The principle demands that:
□ The Legislature makes laws;
□ The Executive implements laws;
□ The Judiciary interprets laws.
The AGF, as part of the Executive, has no right to encroach on judicial processes in civil matters. When this separation is violated, when an AGF attempts to halt civil proceedings, intimidate judges, or influence outcomes, the rule of law collapses.
The arrogation of civil judicial powers to the executive is a form of legal authoritarianism. It not only offends constitutional order but erodes the legitimacy of the justice system.

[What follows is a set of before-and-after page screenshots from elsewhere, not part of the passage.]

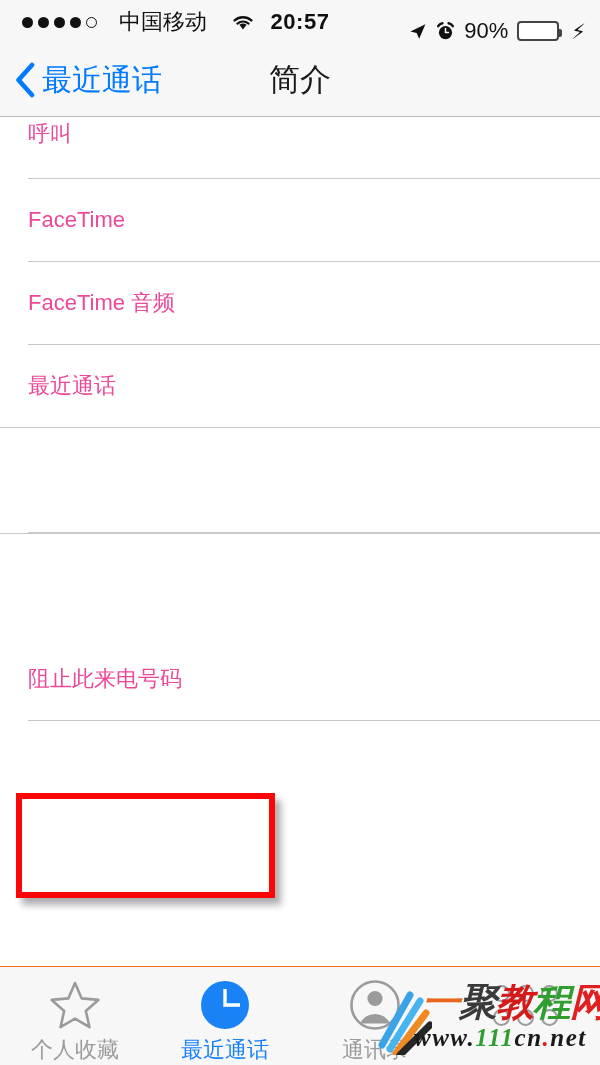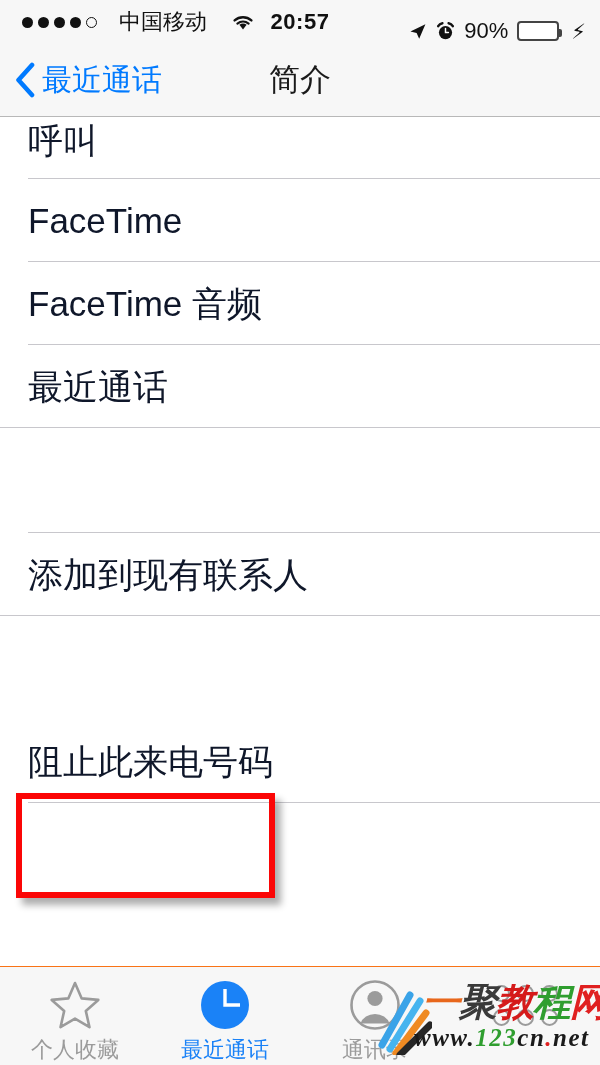--- a/index.html
+++ b/index.html
@@ -73,7 +73,7 @@
     padding-left:28px; background:#fff; cursor:pointer;
     position:relative;
   }
-  .row-label{ font-size:35px; color:#0f172a; line-height:1; }
+  .row-label{ font-size:22px; color:#ec4899; line-height:1; }
   .sep{ height:1px; background:#c8c7cc; margin-left:28px; }
   .sep.full{ margin-left:0; }
   .gap{ background:#fff; }

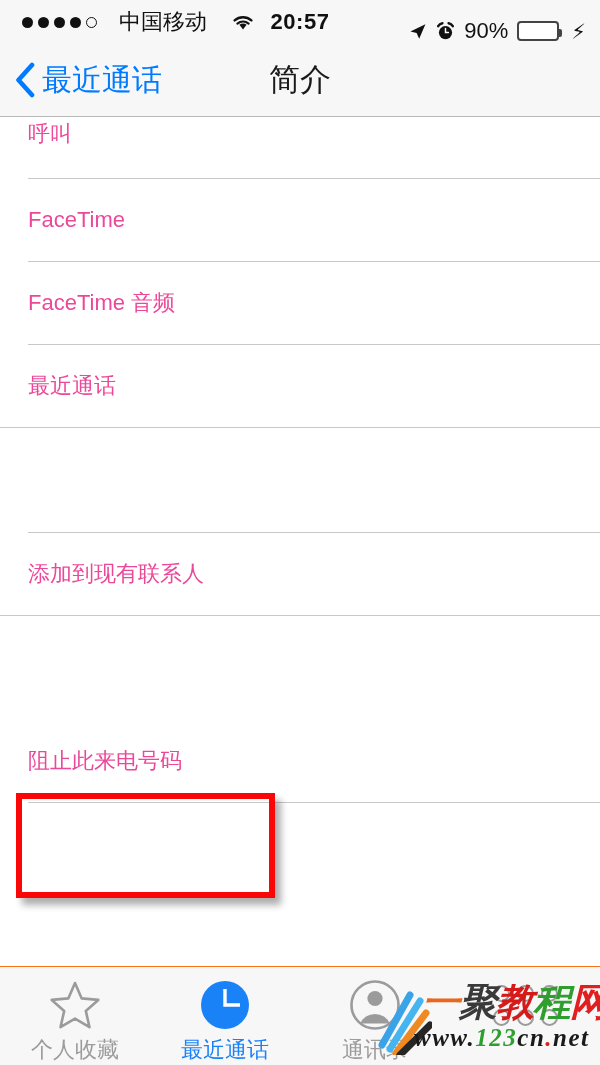--- a/index.html
+++ b/index.html
@@ -223,9 +223,6 @@
 
     <div class="group">
       <div class="sep"></div>
-      <div class="row">
-        <span class="row-label">添加到现有联系人</span>
-      </div>
       <div class="sep full"></div>
     </div>
 

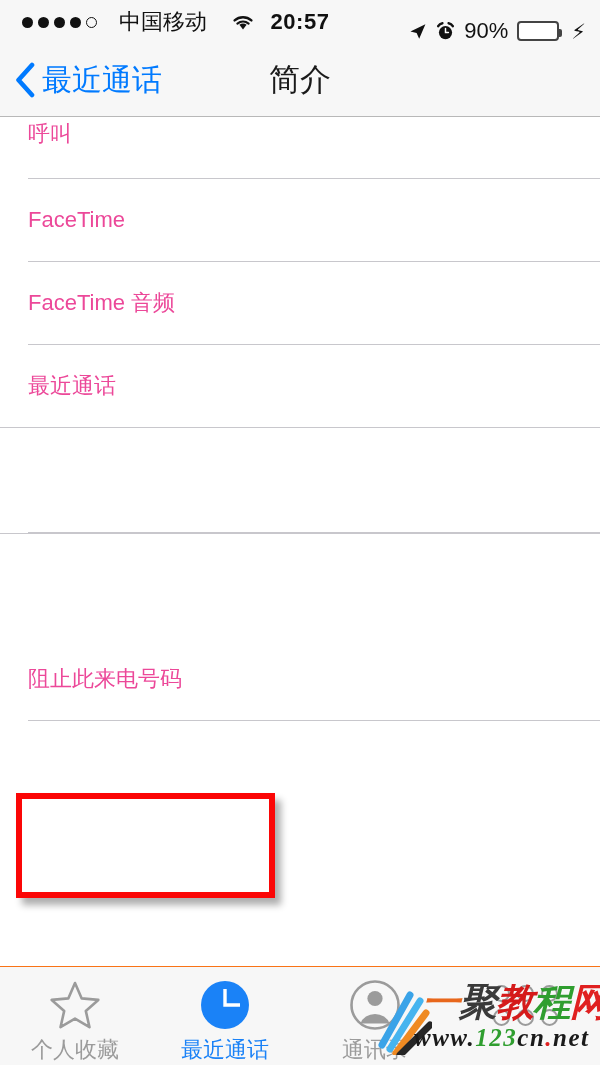--- a/index.html
+++ b/index.html
@@ -295,7 +295,7 @@
       </svg>
     </span>
     <span class="wm-name"><span class="c1">一</span><span class="c2">聚</span><span class="c3">教</span><span class="c4">程</span><span class="c5">网</span></span>
-    <span class="wm-url"><span class="k">www.</span><span class="g">123</span><span class="k">cn</span><span class="r">.</span><span class="k">net</span></span>
+    <span class="wm-url"><span class="k">www.</span><span class="g">111</span><span class="k">cn</span><span class="r">.</span><span class="k">net</span></span>
   </div>
 
 </div>

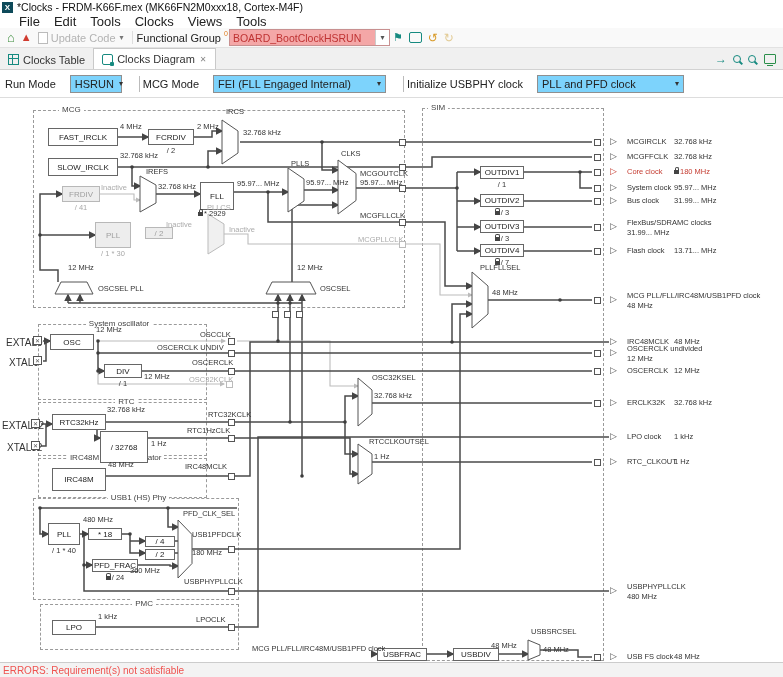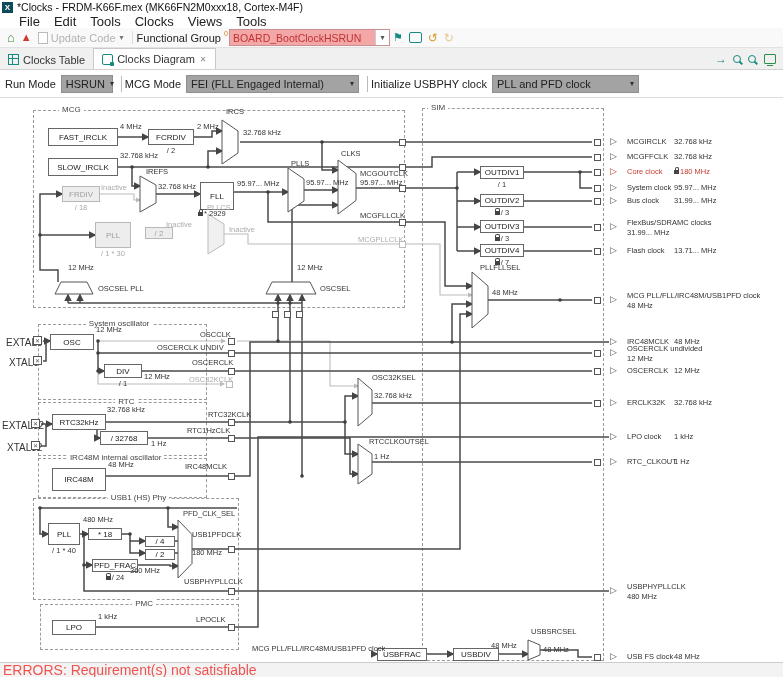--- a/index.html
+++ b/index.html
@@ -42,7 +42,7 @@
   .mon{width:10px;height:8px;border:1.5px solid #2a8f4a;border-radius:1px;position:relative;margin:0 4px}
   .mon::after{content:"";position:absolute;left:2px;right:2px;bottom:-3px;height:1.5px;background:#2a8f4a}
   .ctrlbar{height:27px;border-bottom:1px solid #ddd;display:flex;align-items:center;font-size:11px;background:#fff;padding-left:5px}
-  .combo{display:inline-flex;align-items:center;justify-content:space-between;border:1px solid #8f8f8f;height:18px;font-size:11px;padding:0 4px;background:#a3a3a3;margin:0 5px;white-space:nowrap;box-sizing:border-box}
+  .combo{display:inline-flex;align-items:center;justify-content:space-between;border:1px solid #8f8f8f;height:18px;font-size:11px;padding:0 4px;background:#7dd3fc;margin:0 14px;white-space:nowrap;box-sizing:border-box}
   .combo .car{font-size:8px;color:#333;margin-left:5px}
   .csep{width:1px;height:16px;background:#bbb;margin:0 3px}
   .statusbar{position:absolute;left:0;top:662px;width:783px;height:15px;background:#f3f3f3;border-top:1px solid #ccc;font-size:14px;color:#ef5350;display:flex;align-items:center;padding-left:3px;z-index:5;box-sizing:border-box}

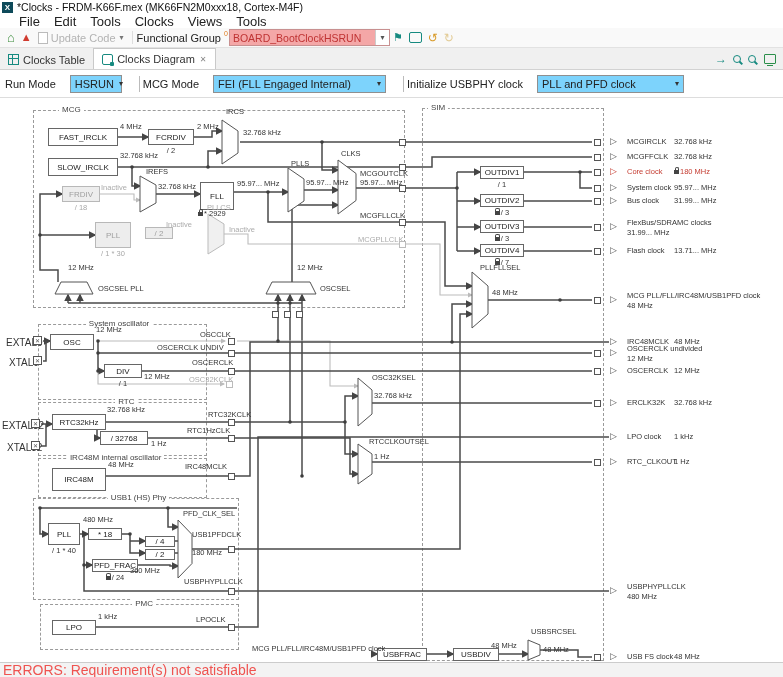--- a/index.html
+++ b/index.html
@@ -287,7 +287,7 @@
       <div class="dbox" style="left: 148px; top: 129px; width: 46px; height: 16px;">FCRDIV</div>
       <div class="boxsub" style="left: 140px; top: 146px; width: 62px;"><span>/ 2</span></div>
       <div class="dbox gray" style="left: 62px; top: 186px; width: 38px; height: 16px;">FRDIV</div>
-      <div class="boxsub gray" style="left: 54px; top: 203px; width: 54px;"><span>/ 18</span></div>
+      <div class="boxsub gray" style="left: 54px; top: 203px; width: 54px;"><span>/ 41</span></div>
       <div class="dbox" style="left: 200px; top: 182px; width: 34px; height: 28px;">FLL</div>
       <div class="dbox gray" style="left: 95px; top: 222px; width: 36px; height: 26px;">PLL</div>
       <div class="boxsub gray" style="left: 87px; top: 249px; width: 52px;"><span>/ 1 * 30</span></div>

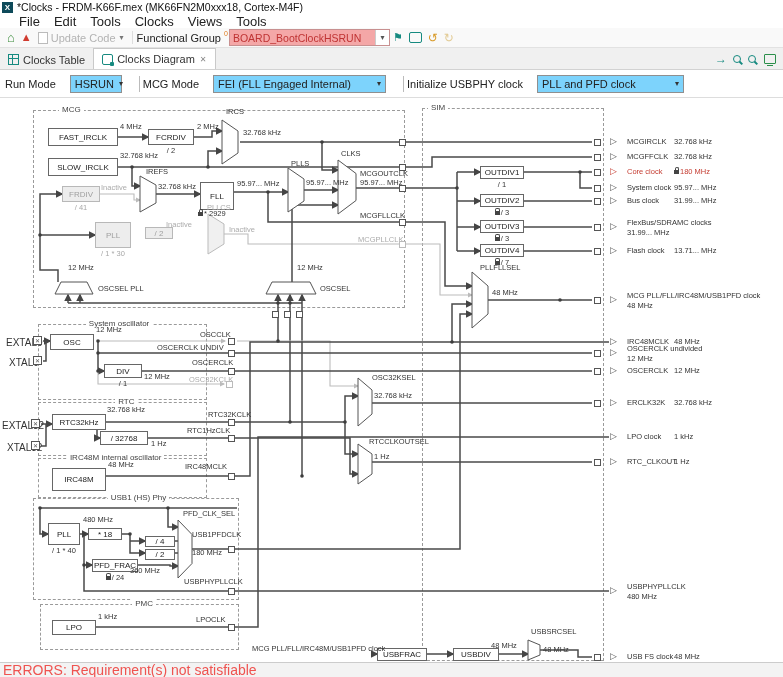--- a/index.html
+++ b/index.html
@@ -296,7 +296,7 @@
       <div class="dbox" style="left: 104px; top: 364px; width: 38px; height: 14px;">DIV</div>
       <div class="boxsub" style="left: 96px; top: 379px; width: 54px;"><span>/ 1</span></div>
       <div class="dbox" style="left: 52px; top: 414px; width: 54px; height: 16px;">RTC32kHz</div>
-      <div class="dbox" style="left: 100px; top: 431px; width: 48px; height: 14px;">/ 32768</div>
+      <div class="dbox" style="left: 100px; top: 431px; width: 48px; height: 32px;">/ 32768</div>
       <div class="dbox" style="left: 52px; top: 468px; width: 54px; height: 23px;">IRC48M</div>
       <div class="dbox" style="left: 48px; top: 523px; width: 32px; height: 22px;">PLL</div>
       <div class="boxsub" style="left: 40px; top: 546px; width: 48px;"><span>/ 1 * 40</span></div>

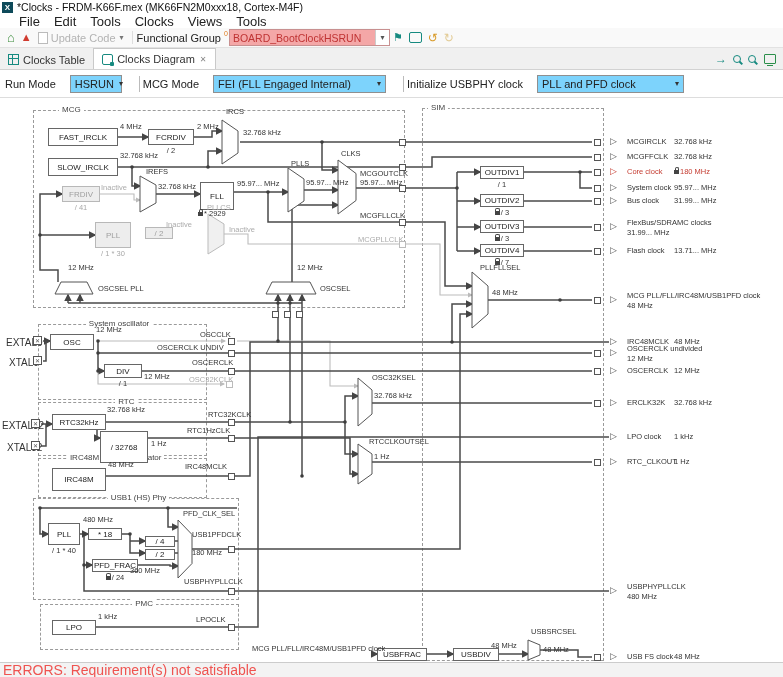--- a/index.html
+++ b/index.html
@@ -45,7 +45,7 @@
   .combo{display:inline-flex;align-items:center;justify-content:space-between;border:1px solid #8f8f8f;height:18px;font-size:11px;padding:0 4px;background:#7dd3fc;margin:0 14px;white-space:nowrap;box-sizing:border-box}
   .combo .car{font-size:8px;color:#333;margin-left:5px}
   .csep{width:1px;height:16px;background:#bbb;margin:0 3px}
-  .statusbar{position:absolute;left:0;top:662px;width:783px;height:15px;background:#f3f3f3;border-top:1px solid #ccc;font-size:14px;color:#ef5350;display:flex;align-items:center;padding-left:3px;z-index:5;box-sizing:border-box}
+  .statusbar{position:absolute;left:0;top:662px;width:783px;height:15px;background:#f3f3f3;border-top:1px solid #ccc;font-size:10px;color:#ef5350;display:flex;align-items:center;padding-left:3px;z-index:5;box-sizing:border-box}
   
   #diagram-layer{position:absolute;left:0;top:0;width:783px;height:677px;z-index:1}
   .section{position:absolute;border:1px dashed #9a9a9a}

V. Consequences of Executive Interference in Civil Justice
The consequences of this distortion of civil justice are far-reaching:
■ Erosion of judicial independence: Judges may be coerced or pressured into dismissing legitimate suits.
■ Public distrust: Citizens lose faith in the courts when powerful individuals manipulate the process.
■ Denial of remedies: Victims of civil wrongs may never get justice when cases are aborted by executive fiat.
■ Weakening of institutions: The judiciary becomes subservient, and the executive becomes untouchable.
■ Encouragement of impunity: Once people in power realize they can escape civil liability, they become more reckless.
VI. Notable Cases and Emerging Patterns
Nigeria has witnessed several instances where AGFs, or even governors, interfered in civil disputes. In some cases, petitioners were coerced into withdrawing suits. In others, official letters were sent to courts, claiming overriding state interest or requesting stays of proceedings.
In 2021, a State AG reportedly intervened in a land dispute between a private citizen and a state agency, threatening the petitioner with criminal charges unless the case was dropped. In another disturbing case, a federal AGF allegedly requested the discontinuation of a contractual enforcement suit, citing the potential embarrassment to the government.
These actions, though not widely reported, are becoming normalized — especially when political interests or powerful actors are involved.
VII. The Way Forward: Reclaiming Civil Justice
Restoring faith in the civil justice system requires both legal clarity and political courage. Several urgent reforms are necessary:
1. Judicial Enforcement of Boundaries
Courts must rise to the occasion and reject any executive attempt to interfere in civil litigation. Judges should not entertain letters, memos, or communications from executive officers attempting to sway proceedings.
2. Legal Activism and Public Interest Litigation
Civil society organizations and public interest lawyers must challenge unlawful interventions by the AGF or other public officers. Judicial pronouncements must reaffirm the limits of executive power.
3. Legislative Amendment and Oversight
The National Assembly should consider express statutory clarifications affirming that AGF powers are limited to criminal prosecution. Oversight committees must monitor abuses of office by public legal officers.
4. Professional Sanctions
The Nigerian Bar Association (NBA) and the Legal Practitioners Disciplinary Committee (LPDC) must take disciplinary action against any lawyer, including AGFs, who uses their position to sabotage civil justice.
5. Public Accountability and Transparency
Citizens must be educated on their rights. Any executive interference in civil cases should be exposed, documented, and resisted through legitimate civic means.
VIII. Conclusion: The Law Must Stand Alone
Civil justice is a pillar of democracy. It is the arena where citizens seek redress not with force, but with law. It must not be subject to manipulation, intimidation, or interference, no matter how highly placed the actor.
Nigeria cannot build a nation on the shifting sands of executive arbitrariness. If public officers can silence a civil case with a letter, or abort a legal process with a threat, then we no longer have law, we have power. And when power trumps law, tyranny is born.
It is time to return to first principles.
Let the courts be courts.
Let the law be law.
Let the Attorney-General return to his proper constitutional lane.
Because what is illegal, remains illegal, no matter who desires it.